It somewhat startled Solo Morgan that his heart seemed beating faster as he stared at her and felt her resisting arms within his grip. An interest in the opposite sex had never been one of his failings. It was completely contrary to his theory that he travels fastest who travels alone.

But this somehow was different, startlingly different. "That's my story," he finished. "Now it's your turn."

Normally, Solo Morgan always had been alert, under all circumstances, to possible danger. But he was absorbed now. He hadn't noticed the faint sound of flapping wings behind him, nor noticed the weird-looking bird-shape which passed over his head, and vanished as it dropped down into a rock-clump a hundred feet away.

But Nada saw it. Her gaze, like the gaze of a trapped animal, was darting around the iridescent darkness. Her hearing, far keener than Morgan's, heard a faint cawing call, as though a parrot were chattering.

She tensed in Morgan's grip. "Stop it," he said. "You can't get away from me. What other name have you got besides Nada?"

"Nada Livingston. I was from Nairobi."

He stared. The name was vaguely familiar. "Dr. Carter Livingston?" he murmured.

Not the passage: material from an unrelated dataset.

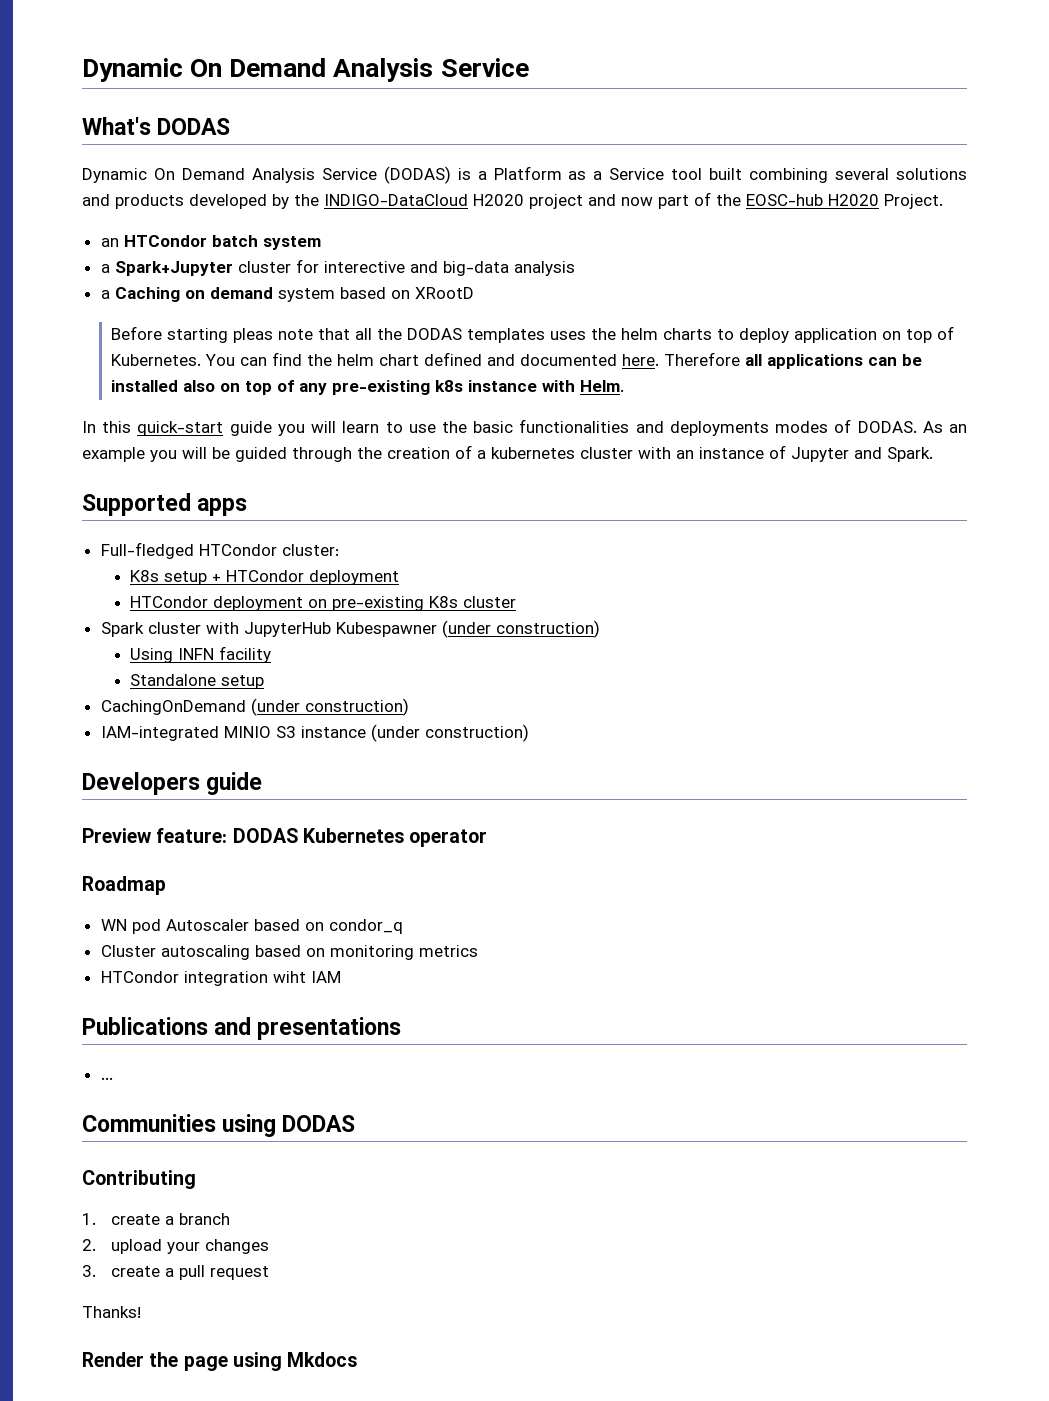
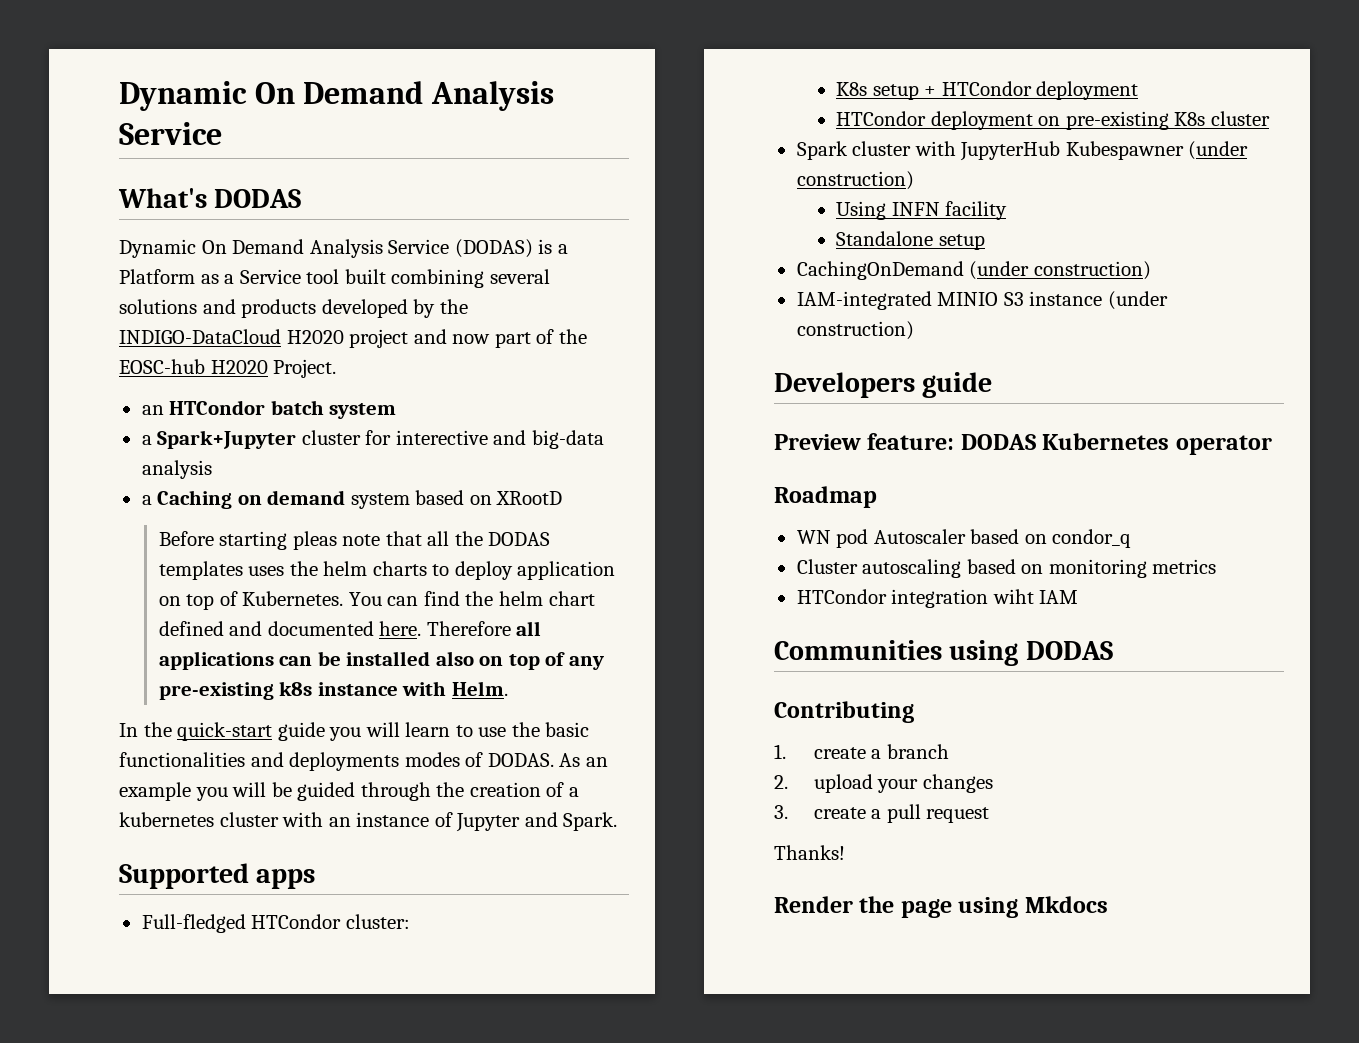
[102,421,132,433] this -> [143,722,172,737] the
[82,1017,402,1040] [100,1077,113,1080] // Publications and presentations // ... -> (1079, 597) none

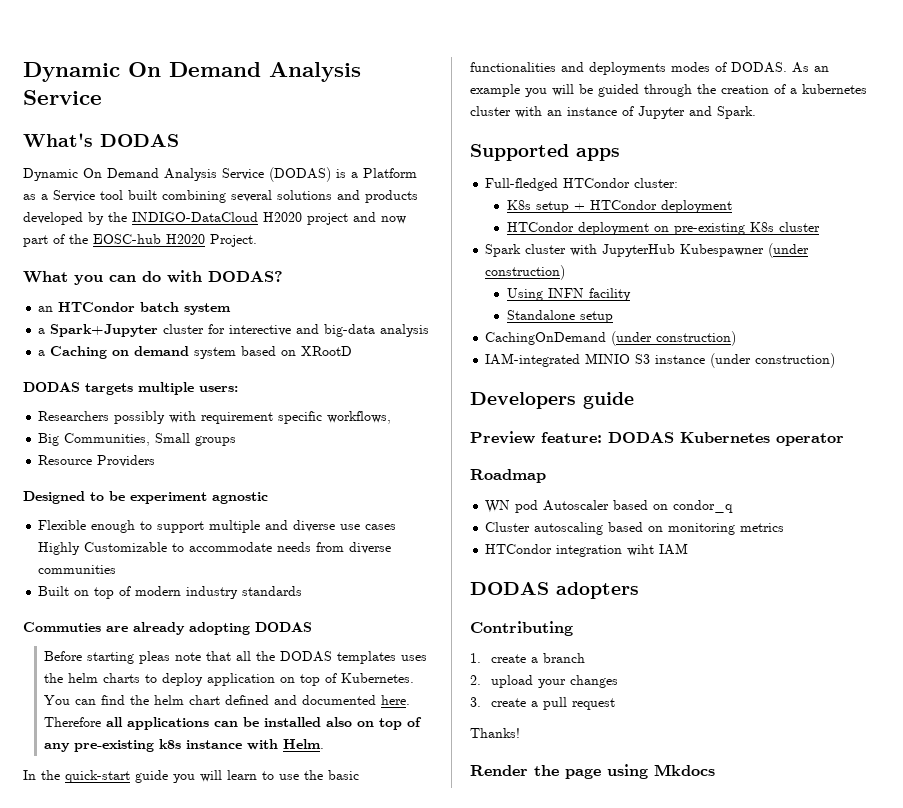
(337, 368) none -> [23,270,283,285] // What you can do with DODAS?
(563, 498) none -> [23,382,238,395] [38,411,392,424] [38,433,237,446] [38,455,156,467] [23,491,268,504] [38,520,397,533] [38,542,392,555] [38,565,117,574] [38,586,303,599] [23,622,312,635] // DODAS targets multiple users: // Researchers possibly with requirement specific workflows, // Big Communities, Small groups // Resource Providers // Designed to be experiment agnostic // Flexible enough to support multiple and diverse use cases Highly Customizable to accommodate needs from diverse communities // Built on top of modern industry standards // Commuties are already adopting DODAS
[774,640,1113,666] Communities using DODAS -> [470,582,639,599] DODAS adopters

"Yes. That was my father."


Morgan remembered now. He had been a boy of ten or eleven when the name of Dr. Carter Livingston had been notorious all over the world. He was a cracked old scientist living in East Africa. As Morgan remembered it, Carter Livingston had had some theory that the wild animals of earth should be protected from the cruelty of man. He wanted laws that no animals should be hunted. Then he had gone to Africa, with new theories that animals were only different forms of humans; undeveloped, untaught, but with a latent ability for learning which no human had yet recognized. Then there were rumors that in the African jungle, Carter Livingston and his young wife had established a trained-animal zoo. Wild tales. Parrots, with their pseudo-human vocal cords, not only chattering English words, but putting a childish but human intelligence into them. Apes that could mouth human words, and think human thoughts. Then Livingston's wife had died, leaving him an infant daughter. There had been some incidents of violence—Livingston's trained apes accused of raiding a nearby Masai village, and killing some of the black children whose fathers had been hunting wild animals in the neighborhood. Livingston had denied the thing as fantastic. But the British authorities had descended upon his animal-colony and cleaned it out. In a rage, Livingston, with his infant daughter, had disappeared.